Run for Food: First injury

I have thought I would be too tired for a run today, after going through a 7km TreeTop trail walk at Venus drive yesterday. But I feel my muscles are relaxed, and I can go for my routine 10km interval workout, instead of just having a short one. The run starts very well, for the first time I no longer feels my calf muscles being too tight (especially my left calf), and the ankles (again specifically my left ankle) do not act up as I finish my 5 minutes warm up run, and complete the first leg of the interval training (which is 2km steady pace run and 500m of brisk walk).


All is well until I am at my last leg of the training. I trip over as I am running along Joo Chiat Road, fumble and almost fall flat on the ground. But I still end up with some abrasions on my legs and palms, and soreness on my left ankle as I finish the route. If not for my knee guard, it might be more than just abrasion though.

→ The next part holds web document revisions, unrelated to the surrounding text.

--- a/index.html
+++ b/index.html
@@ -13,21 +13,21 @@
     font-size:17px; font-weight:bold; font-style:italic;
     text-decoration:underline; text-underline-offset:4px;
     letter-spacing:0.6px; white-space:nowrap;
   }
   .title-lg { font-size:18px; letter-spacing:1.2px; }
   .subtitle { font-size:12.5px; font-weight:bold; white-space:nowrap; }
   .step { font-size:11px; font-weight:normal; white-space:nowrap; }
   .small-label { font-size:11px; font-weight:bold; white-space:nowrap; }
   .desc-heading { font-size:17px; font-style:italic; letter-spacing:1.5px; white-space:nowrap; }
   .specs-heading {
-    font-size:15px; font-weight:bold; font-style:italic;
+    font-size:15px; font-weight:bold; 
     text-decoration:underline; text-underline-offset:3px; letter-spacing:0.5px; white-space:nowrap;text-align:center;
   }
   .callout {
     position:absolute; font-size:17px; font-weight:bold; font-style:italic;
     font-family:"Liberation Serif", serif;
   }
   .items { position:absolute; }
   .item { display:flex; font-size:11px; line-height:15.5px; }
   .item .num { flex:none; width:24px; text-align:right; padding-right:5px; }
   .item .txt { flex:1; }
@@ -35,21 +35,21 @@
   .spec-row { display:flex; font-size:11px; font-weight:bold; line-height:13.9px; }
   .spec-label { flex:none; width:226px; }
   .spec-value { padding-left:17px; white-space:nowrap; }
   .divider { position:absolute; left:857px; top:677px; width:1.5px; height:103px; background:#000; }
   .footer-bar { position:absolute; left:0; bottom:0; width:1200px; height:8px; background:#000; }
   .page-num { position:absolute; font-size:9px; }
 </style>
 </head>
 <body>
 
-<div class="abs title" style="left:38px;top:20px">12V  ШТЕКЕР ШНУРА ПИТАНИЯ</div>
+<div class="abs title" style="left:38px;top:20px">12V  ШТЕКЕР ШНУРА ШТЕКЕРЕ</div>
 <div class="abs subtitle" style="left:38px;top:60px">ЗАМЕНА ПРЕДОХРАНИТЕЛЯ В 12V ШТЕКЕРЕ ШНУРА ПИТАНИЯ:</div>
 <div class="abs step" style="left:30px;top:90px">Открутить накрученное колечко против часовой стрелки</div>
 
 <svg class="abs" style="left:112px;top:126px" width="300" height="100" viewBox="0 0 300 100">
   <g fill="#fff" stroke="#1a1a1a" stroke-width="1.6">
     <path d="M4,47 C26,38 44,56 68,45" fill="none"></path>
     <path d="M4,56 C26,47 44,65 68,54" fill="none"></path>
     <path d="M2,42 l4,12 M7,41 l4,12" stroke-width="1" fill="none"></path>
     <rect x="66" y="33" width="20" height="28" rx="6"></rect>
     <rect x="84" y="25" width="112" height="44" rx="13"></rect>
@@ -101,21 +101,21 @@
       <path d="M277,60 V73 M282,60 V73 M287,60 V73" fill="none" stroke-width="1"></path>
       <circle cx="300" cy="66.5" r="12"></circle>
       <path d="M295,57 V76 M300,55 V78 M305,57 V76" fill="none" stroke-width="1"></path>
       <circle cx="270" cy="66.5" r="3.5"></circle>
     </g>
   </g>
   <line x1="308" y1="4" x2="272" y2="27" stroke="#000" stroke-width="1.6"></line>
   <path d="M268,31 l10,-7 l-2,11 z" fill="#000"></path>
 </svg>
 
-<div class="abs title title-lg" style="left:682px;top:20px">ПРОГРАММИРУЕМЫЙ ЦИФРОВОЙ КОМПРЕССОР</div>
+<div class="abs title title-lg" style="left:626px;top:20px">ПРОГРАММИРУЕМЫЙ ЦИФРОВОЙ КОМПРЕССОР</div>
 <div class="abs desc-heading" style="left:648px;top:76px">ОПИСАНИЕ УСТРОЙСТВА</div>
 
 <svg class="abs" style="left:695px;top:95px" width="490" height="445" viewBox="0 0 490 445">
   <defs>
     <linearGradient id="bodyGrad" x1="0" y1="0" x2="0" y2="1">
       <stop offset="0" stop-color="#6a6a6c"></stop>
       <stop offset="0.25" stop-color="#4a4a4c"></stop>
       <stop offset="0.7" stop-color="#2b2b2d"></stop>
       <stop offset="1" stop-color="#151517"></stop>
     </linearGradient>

The pain on the ankle does not go away on second day, despite some “DIY” medical ointment rub I have earlier. Someone recommends me to see a “跌打” master at Haig road, and with the help of Google, I manage to locate the place and go on to seek treatment. As suspected, the inner ankle ligament is sprained. The master commented that my exterior ligaments are not in good condition as well, which explains the constant swellness on the left outer ankle area. With a cold ice pack treatment, then follow by some herbal medical plastering and casting, I hope I can be up and running again in 3 days time.

116 running activities to date and 826.69km running distance covered. Still no cycling activities yet this month, and perhaps I would reinstate it given my foot injury.